The film opens in the past when a younger Hank Pym (Michael Douglas) and his wife Janet Van Dyne (Michelle Pfeiffer) leave their young daughter Hope behind as they go on a mission as Ant-Man and Wasp for SHIELD to stop a Russian nuclear missile which has already been launched and is headed to the USA. In order to disarm the missile Janet must shrink down to sub atomic... the mission is a success, by Janet is now stranded in the Quantum Realm and feared dead. Pym must return home to tell his daughter that her mother is gone...

Okay, great way to start a superhero movie because it tugs at the heartstrings... and establishes our plot: Pym trying to rescue his wife Janet from the Quantum Realm. Everything in the story is connected to that.

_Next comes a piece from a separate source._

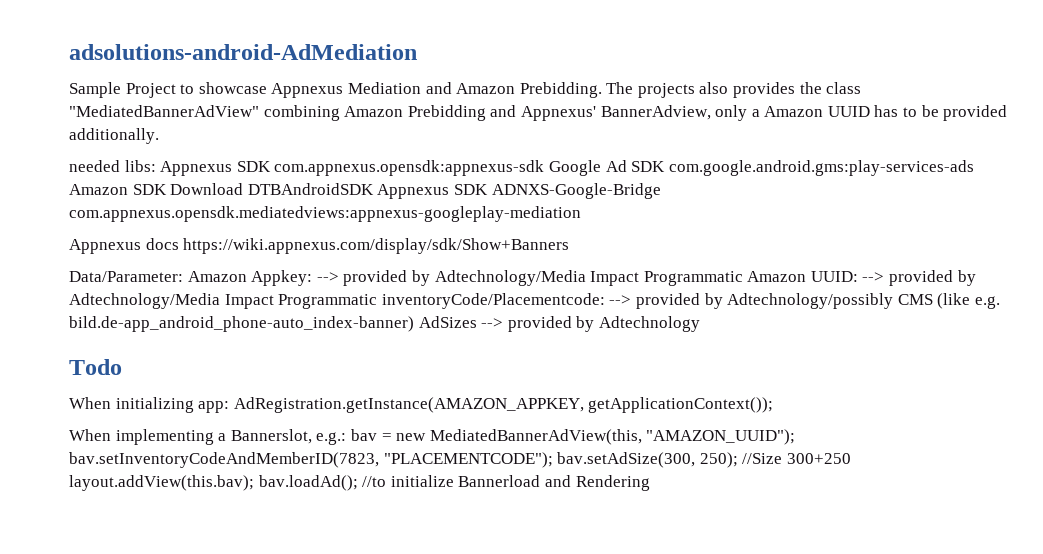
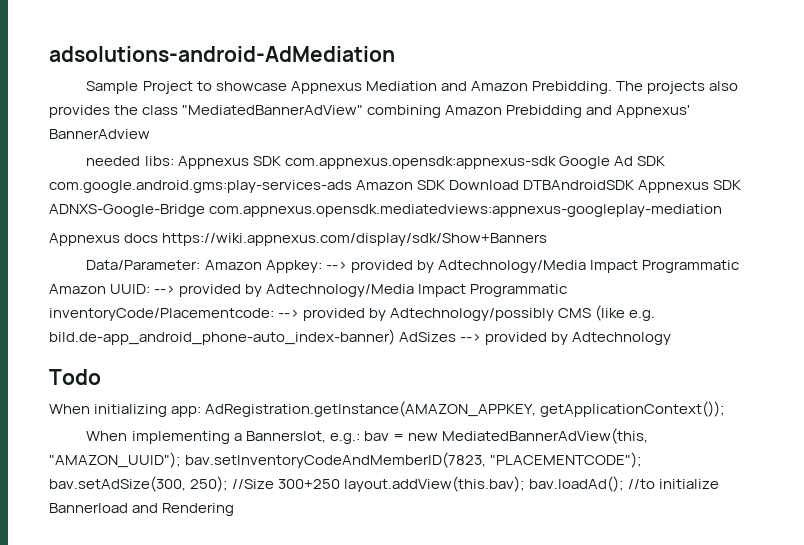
- The projects also provides the class "MediatedBannerAdView" combining Amazon Prebidding and Appnexus' BannerAdview, only a Amazon UUID has to be provided additionally.
+ The projects also provides the class "MediatedBannerAdView" combining Amazon Prebidding and Appnexus' BannerAdview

Oh, and it also introduces how characters are connected: the emotional side of this story will be about fathers and daughters. Though Pym misses his wife, his main motivation seems to be returning his daughter’s mom. Pym doesn’t get along with *anyone* and is trying to win the love of his daughter.

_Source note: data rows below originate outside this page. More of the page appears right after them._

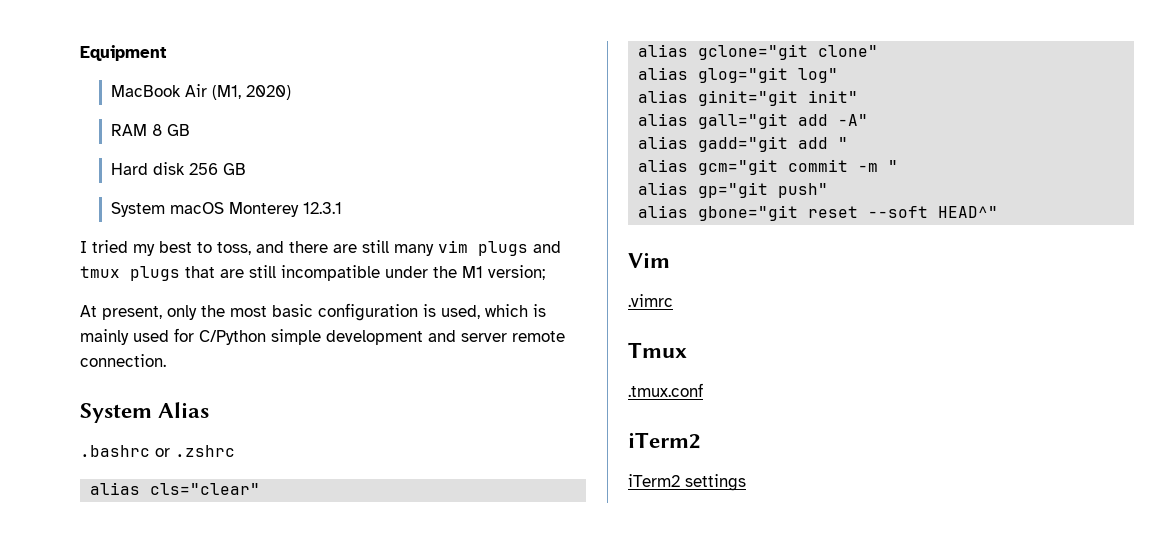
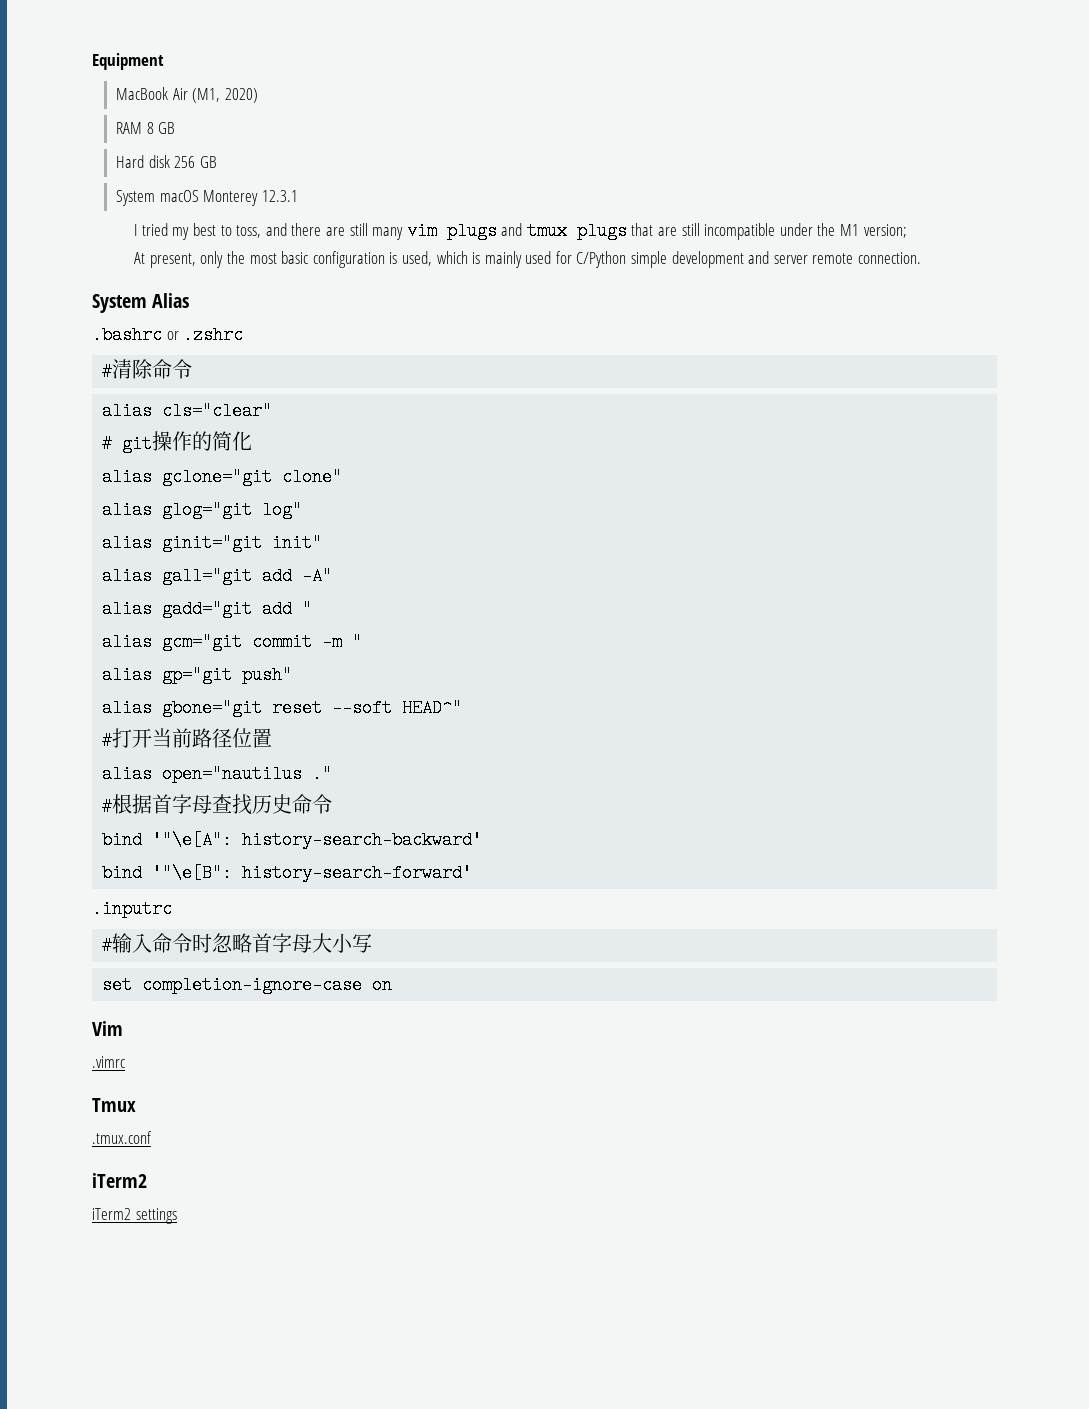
+ #清除命令
+ # git操作的简化
+ #打开当前路径位置
+ alias open="nautilus ."
+ #根据首字母查找历史命令
+ bind '"\e[A": history-search-backward'
+ bind '"\e[B": history-search-forward'
+ .inputrc
+ #输入命令时忽略首字母大小写
+ set completion-ignore-case on

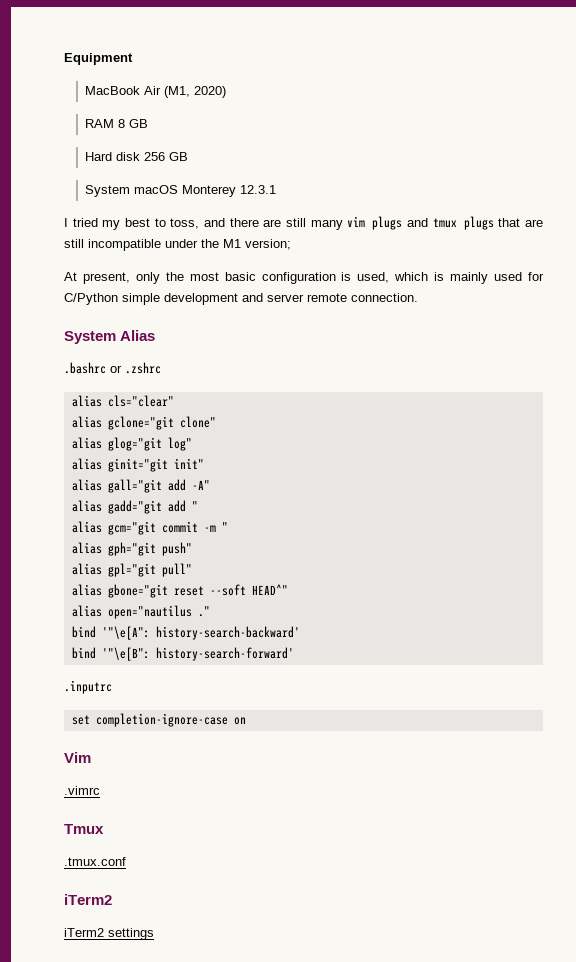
- #清除命令
- # git操作的简化
- alias gp="git push"
+ alias gph="git push"
+ alias gpl="git pull"
- #打开当前路径位置
  alias open="nautilus ."
- #根据首字母查找历史命令
- #输入命令时忽略首字母大小写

Present Day: Scott Lang (Paul Rudd) has been under house arrest for three years after the events in CAPTAIN AMERICA: CIVIL WAR... and is introduced playing with his daughter Cassie (Abby Ryder Fortson) in a maze he’s built in his house... because his ankle bracelet prohibits him from leaving the house. Father and daughter scene cuts to father and daughter scene - do you think there will be more fathers and daughters in this story? You bet! Scott went into the Quantum Realm in the earlier story and is now having dreams about it - and those dreams include Janet. She’s alive.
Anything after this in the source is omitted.